==== RECORD SET ====

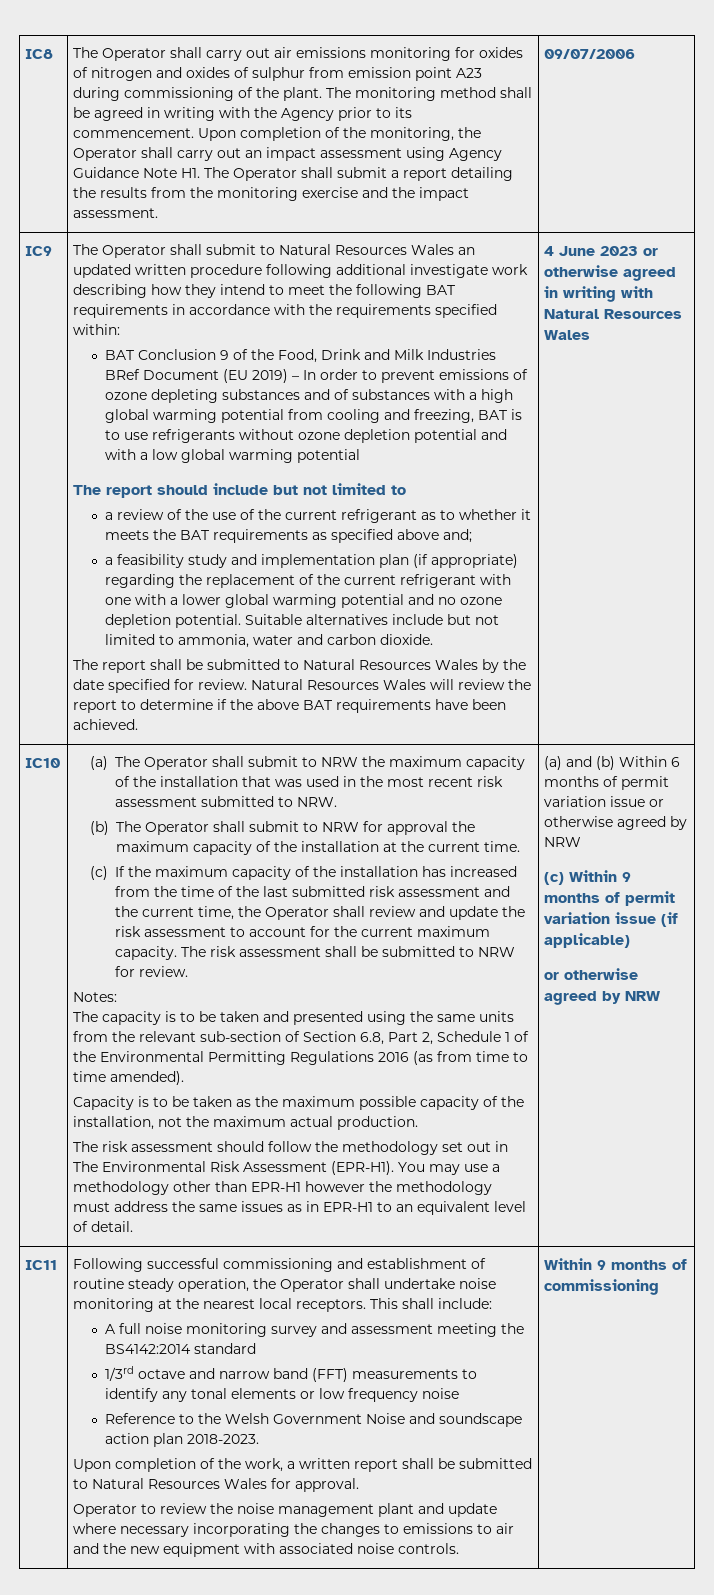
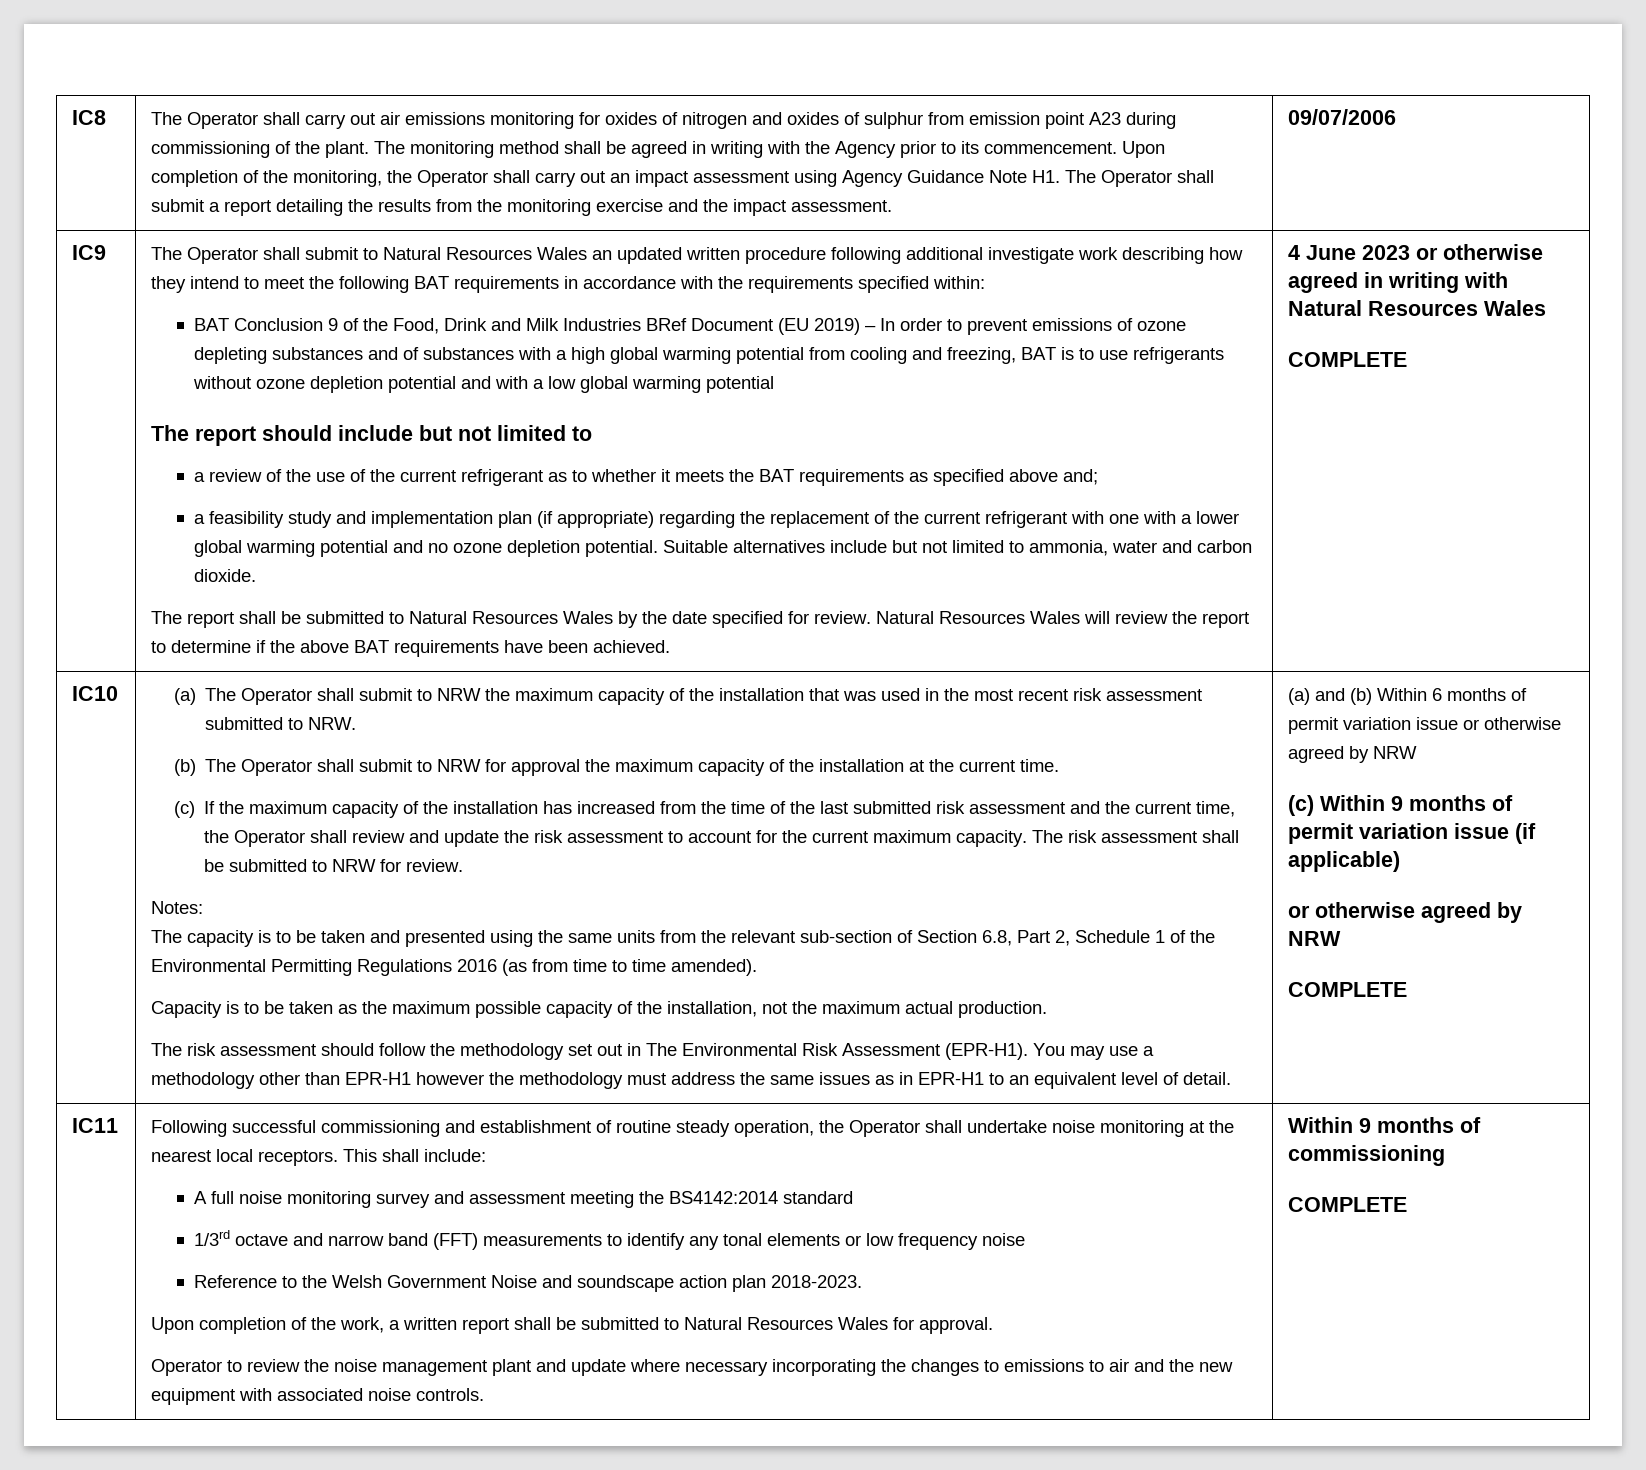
  4 June 2023 or otherwise agreed in writing with Natural Resources Wales
+ COMPLETE
  (c) Within 9 months of permit variation issue (if applicable)
  or otherwise agreed by NRW
+ COMPLETE
  Within 9 months of commissioning
+ COMPLETE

====

EXERCISE REQUIREMENTS »
We ask that the entries above be copied exactly, with the pictures omitted.

SOLUTION FOR THIS EXERCISE »
  4 June 2023 or otherwise agreed in writing with Natural Resources Wales
+ COMPLETE
  (c) Within 9 months of permit variation issue (if applicable)
  or otherwise agreed by NRW
+ COMPLETE
  Within 9 months of commissioning
+ COMPLETE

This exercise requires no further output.